Entries follow. Return each line that contains the word "Polyester".

☆ ☆ ☆ ☆ ☆ ☆ ☆

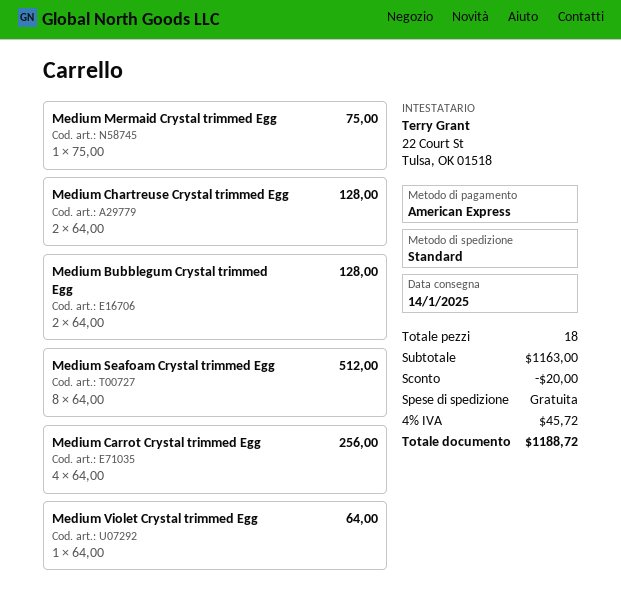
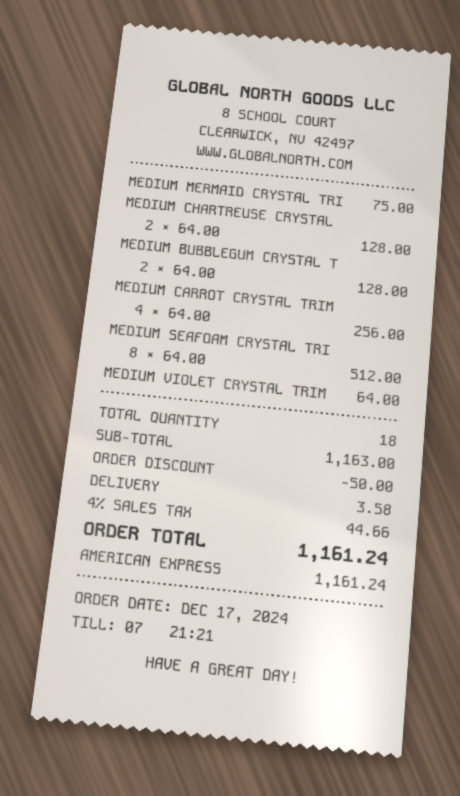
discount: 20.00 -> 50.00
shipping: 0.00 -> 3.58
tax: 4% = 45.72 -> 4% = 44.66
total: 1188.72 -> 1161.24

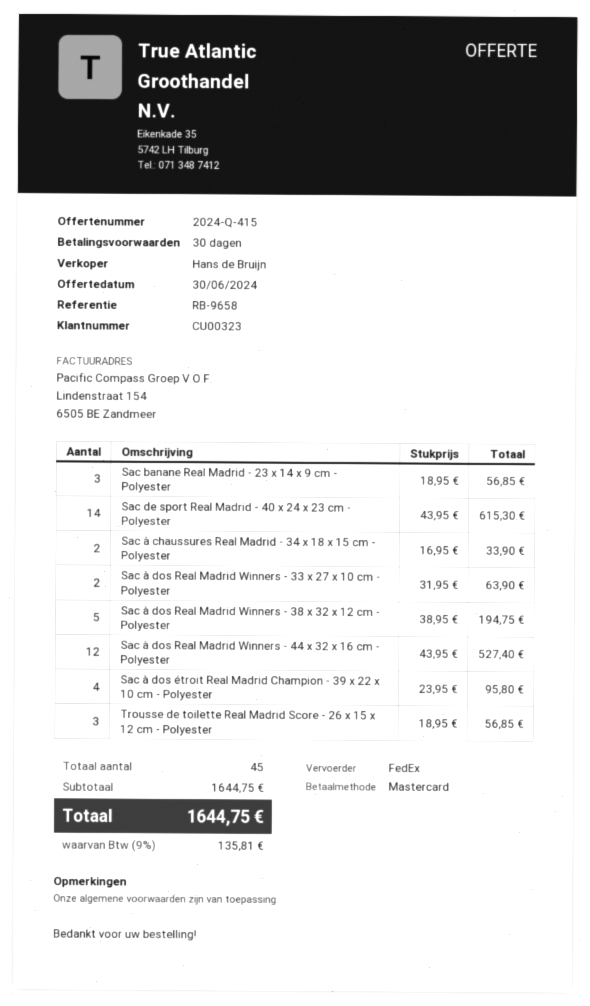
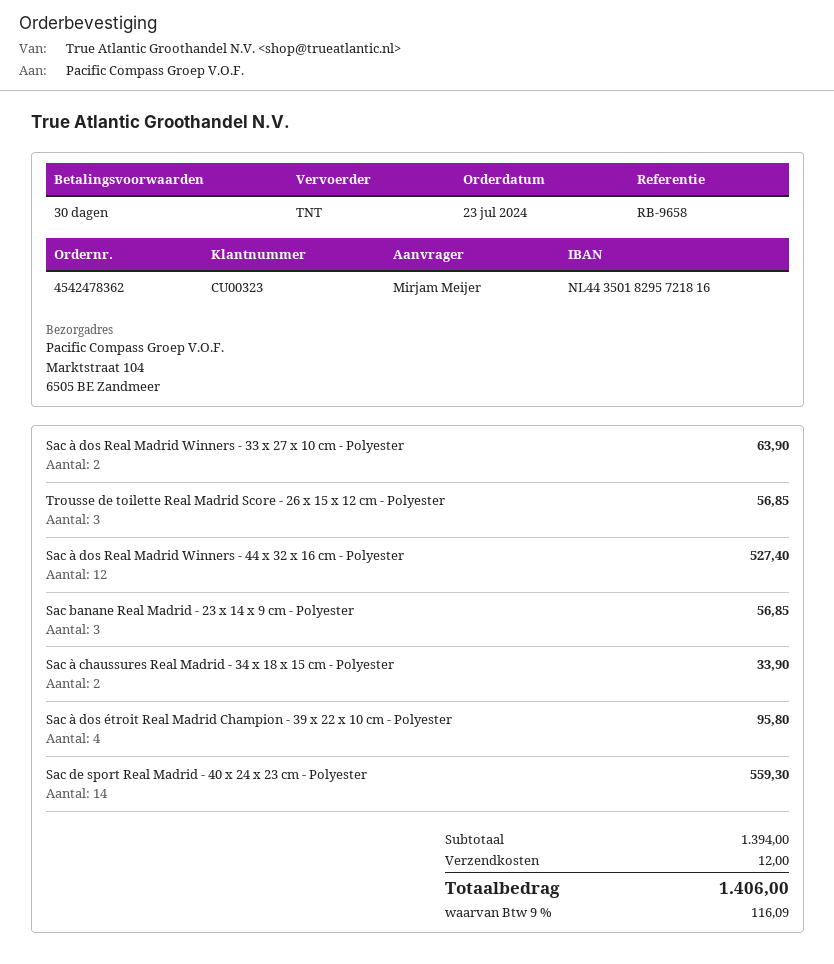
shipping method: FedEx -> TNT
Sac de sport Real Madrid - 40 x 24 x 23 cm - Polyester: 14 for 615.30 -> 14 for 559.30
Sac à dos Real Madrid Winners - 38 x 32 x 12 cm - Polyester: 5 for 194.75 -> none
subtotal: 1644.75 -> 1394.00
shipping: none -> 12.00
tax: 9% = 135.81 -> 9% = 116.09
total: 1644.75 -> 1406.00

☆ ☆ ☆ ☆ ☆ ☆ ☆

### Your solution
Sac de sport Real Madrid - 40 x 24 x 23 cm - Polyester: 14 for 615.30 -> 14 for 559.30
Sac à dos Real Madrid Winners - 38 x 32 x 12 cm - Polyester: 5 for 194.75 -> none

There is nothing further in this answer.